─── PROVIDED RECORDS

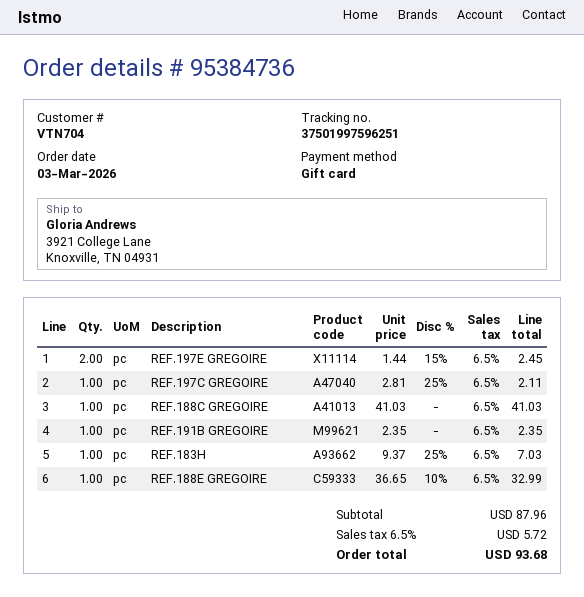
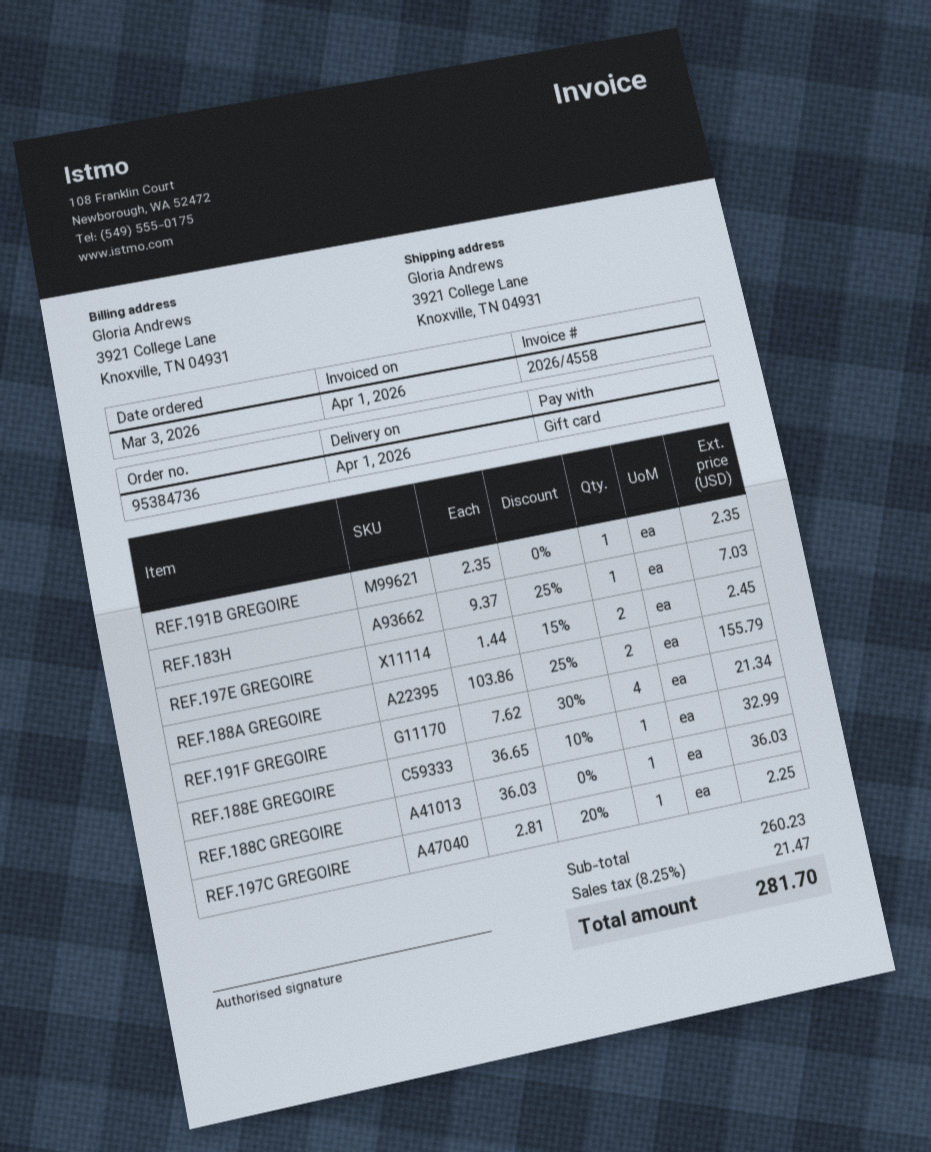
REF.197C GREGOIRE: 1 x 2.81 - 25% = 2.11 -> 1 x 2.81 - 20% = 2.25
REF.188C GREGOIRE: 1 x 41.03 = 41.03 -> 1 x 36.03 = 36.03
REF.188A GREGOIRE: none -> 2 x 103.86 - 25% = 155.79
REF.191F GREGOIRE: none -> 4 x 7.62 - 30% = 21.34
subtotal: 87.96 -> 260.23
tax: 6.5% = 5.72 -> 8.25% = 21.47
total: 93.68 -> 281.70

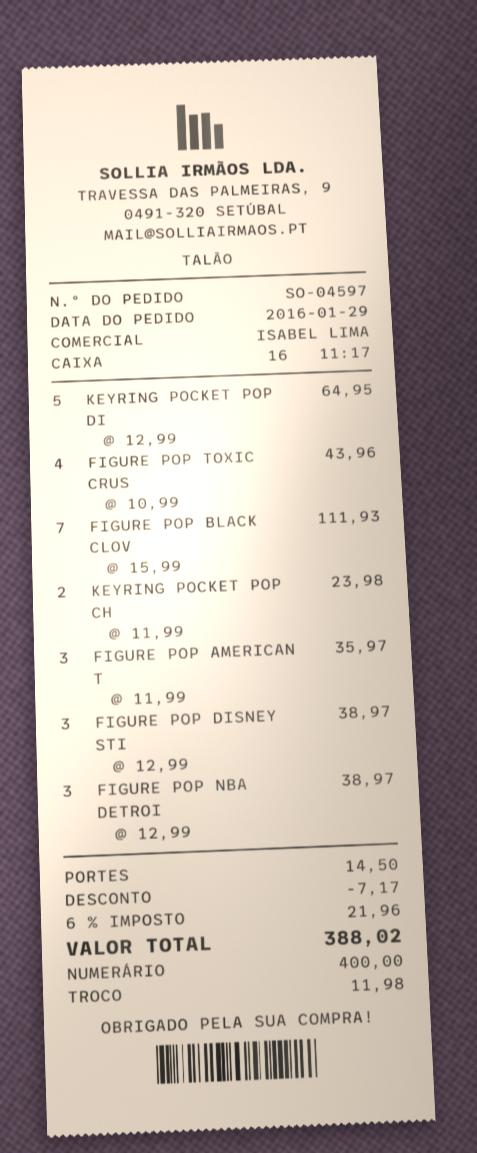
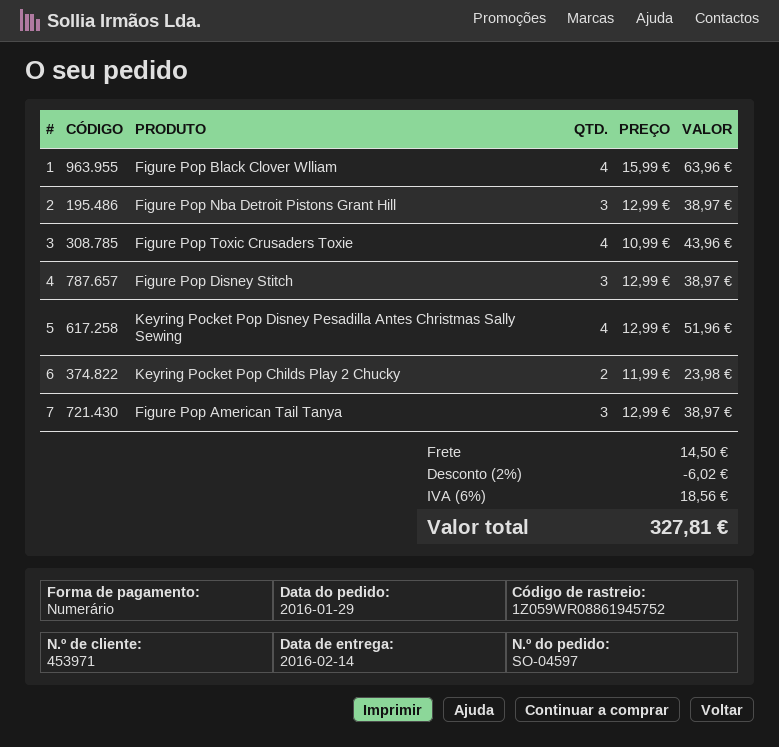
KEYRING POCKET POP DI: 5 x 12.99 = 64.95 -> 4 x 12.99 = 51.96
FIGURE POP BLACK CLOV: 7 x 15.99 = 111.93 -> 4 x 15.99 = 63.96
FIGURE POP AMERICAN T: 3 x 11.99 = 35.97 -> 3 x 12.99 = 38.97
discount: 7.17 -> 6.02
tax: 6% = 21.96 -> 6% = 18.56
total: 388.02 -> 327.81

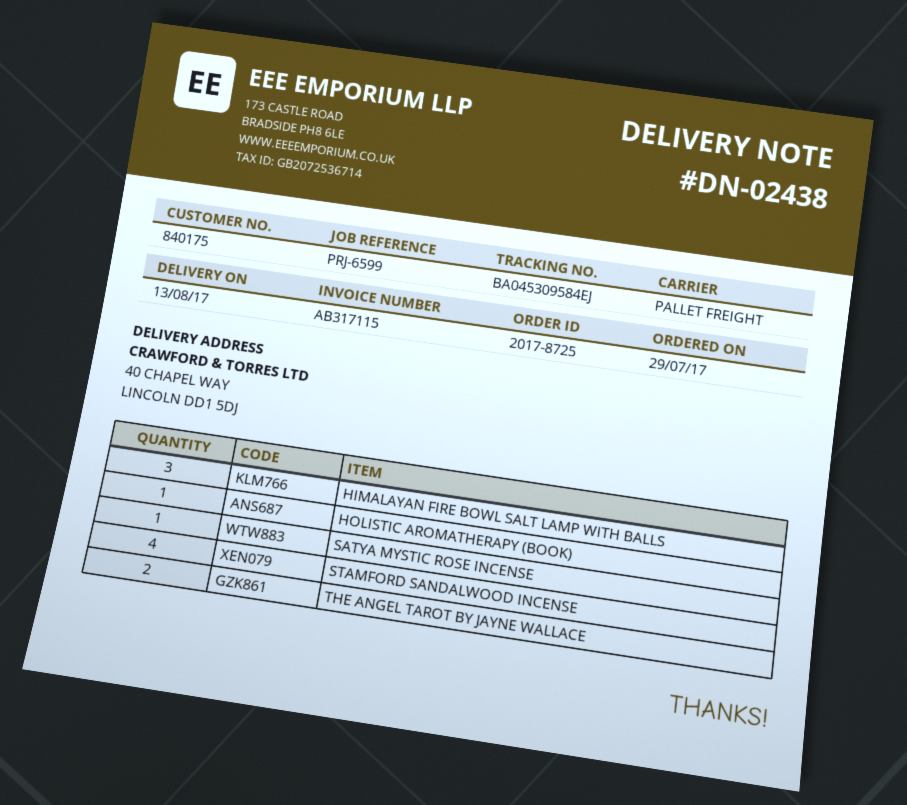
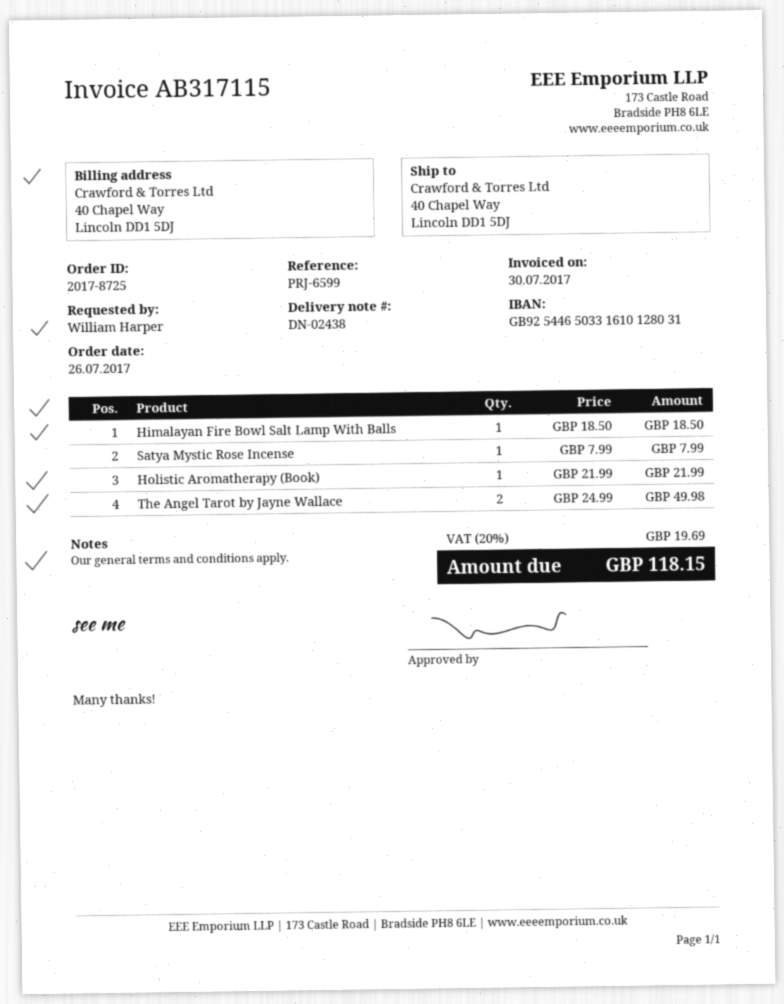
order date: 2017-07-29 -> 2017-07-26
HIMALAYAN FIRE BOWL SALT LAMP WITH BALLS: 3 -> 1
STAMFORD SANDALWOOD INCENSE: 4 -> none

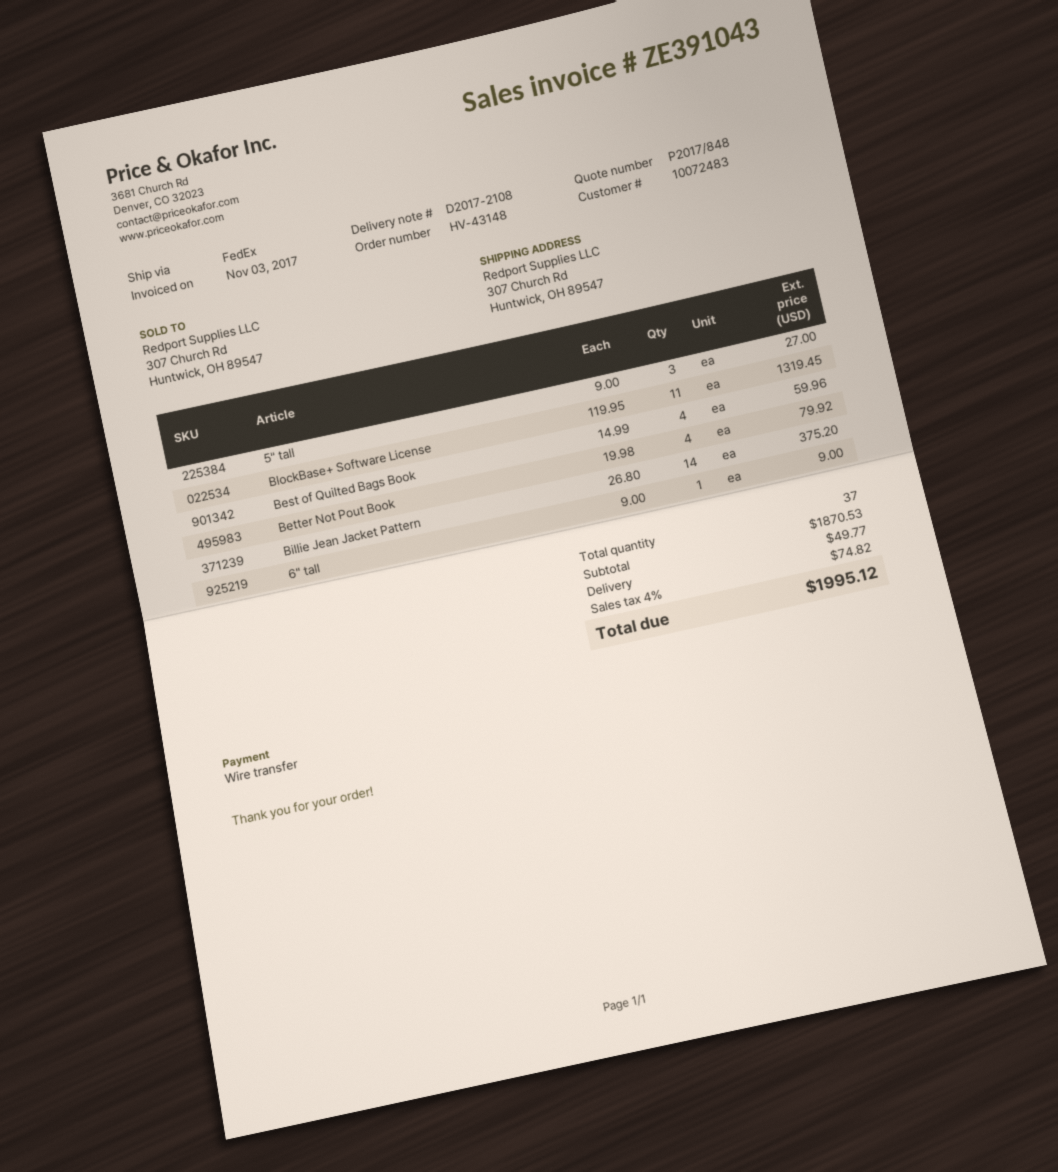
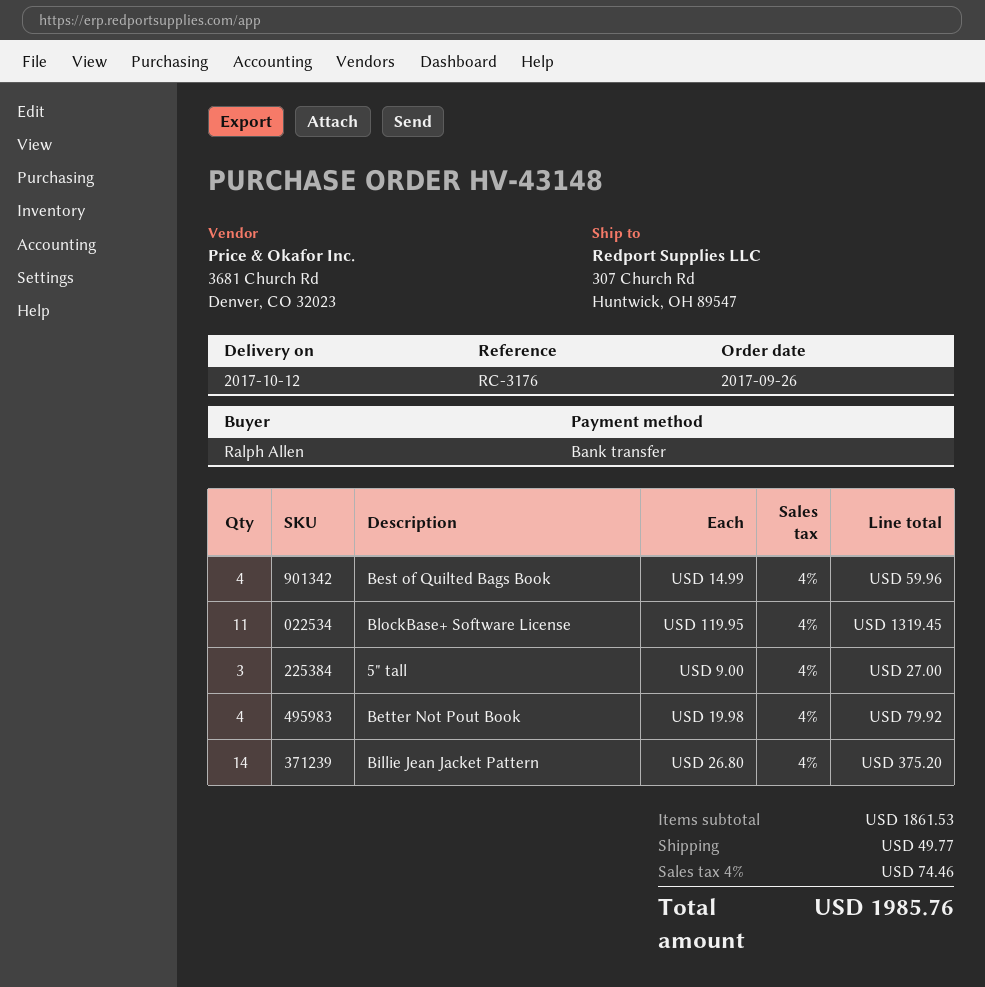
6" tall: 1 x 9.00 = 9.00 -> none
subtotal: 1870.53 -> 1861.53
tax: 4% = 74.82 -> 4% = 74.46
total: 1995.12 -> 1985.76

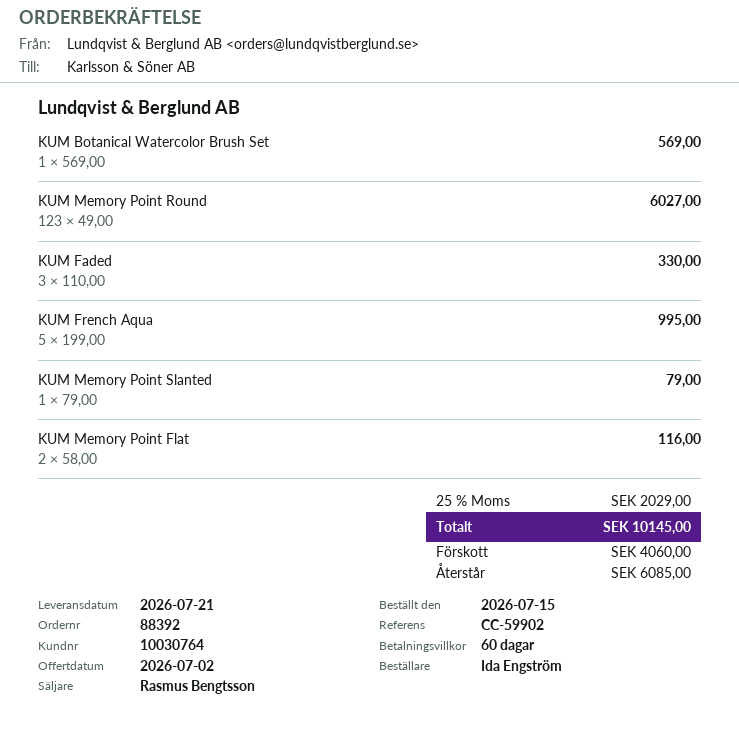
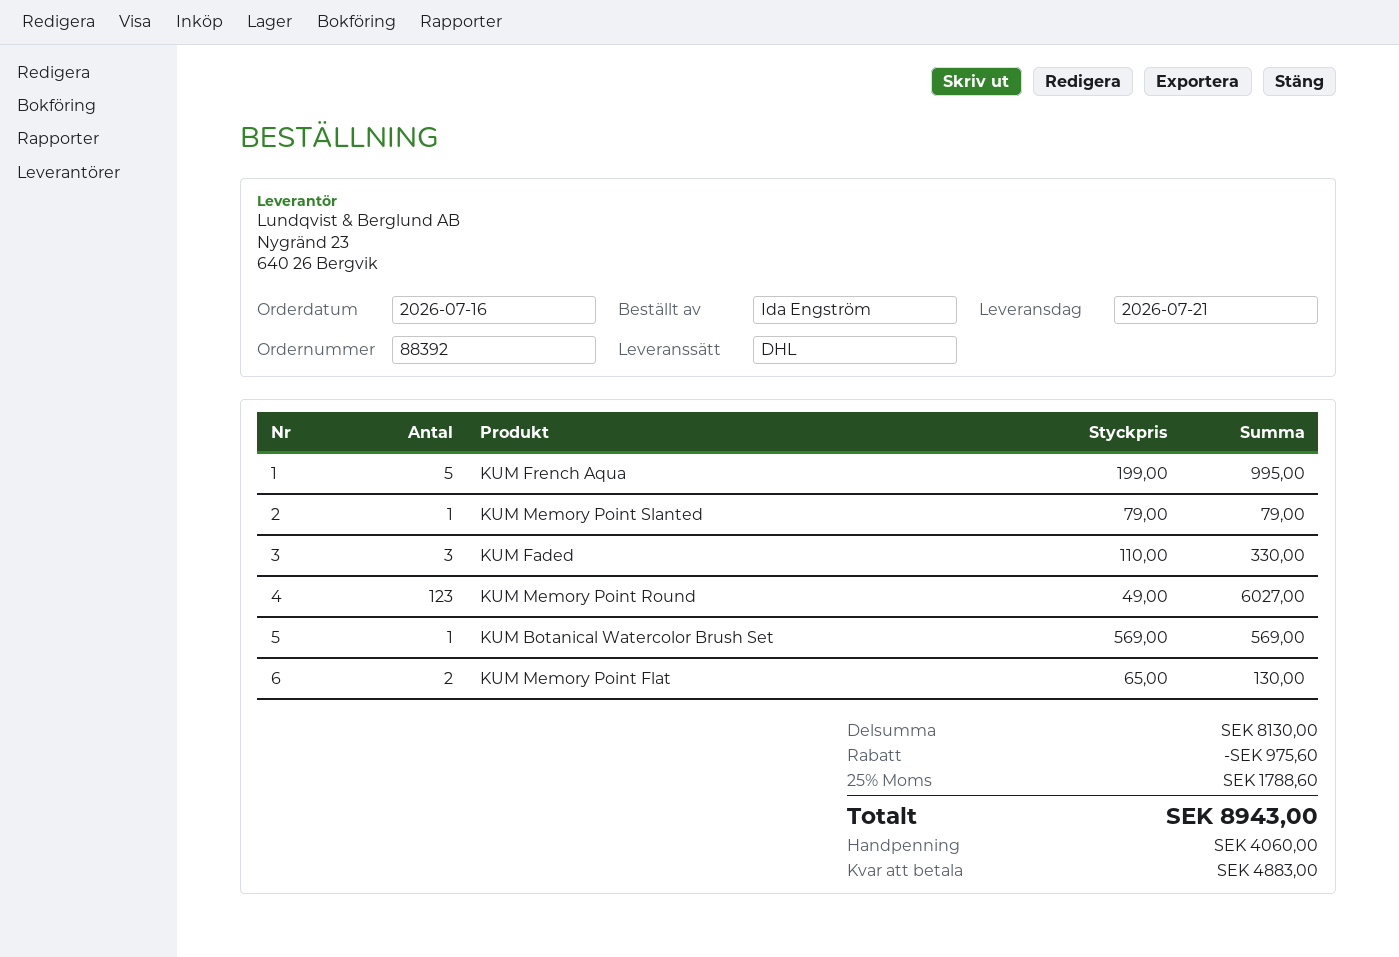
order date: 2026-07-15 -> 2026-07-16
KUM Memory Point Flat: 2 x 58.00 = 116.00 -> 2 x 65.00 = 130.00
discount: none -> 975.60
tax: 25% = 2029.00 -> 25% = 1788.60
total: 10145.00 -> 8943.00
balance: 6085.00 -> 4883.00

──────

Go back to the entries above and restate word for word every line from the first through the one that contains "FIGURE POP BLACK", leaving the pictures behind.

REF.197C GREGOIRE: 1 x 2.81 - 25% = 2.11 -> 1 x 2.81 - 20% = 2.25
REF.188C GREGOIRE: 1 x 41.03 = 41.03 -> 1 x 36.03 = 36.03
REF.188A GREGOIRE: none -> 2 x 103.86 - 25% = 155.79
REF.191F GREGOIRE: none -> 4 x 7.62 - 30% = 21.34
subtotal: 87.96 -> 260.23
tax: 6.5% = 5.72 -> 8.25% = 21.47
total: 93.68 -> 281.70

KEYRING POCKET POP DI: 5 x 12.99 = 64.95 -> 4 x 12.99 = 51.96
FIGURE POP BLACK CLOV: 7 x 15.99 = 111.93 -> 4 x 15.99 = 63.96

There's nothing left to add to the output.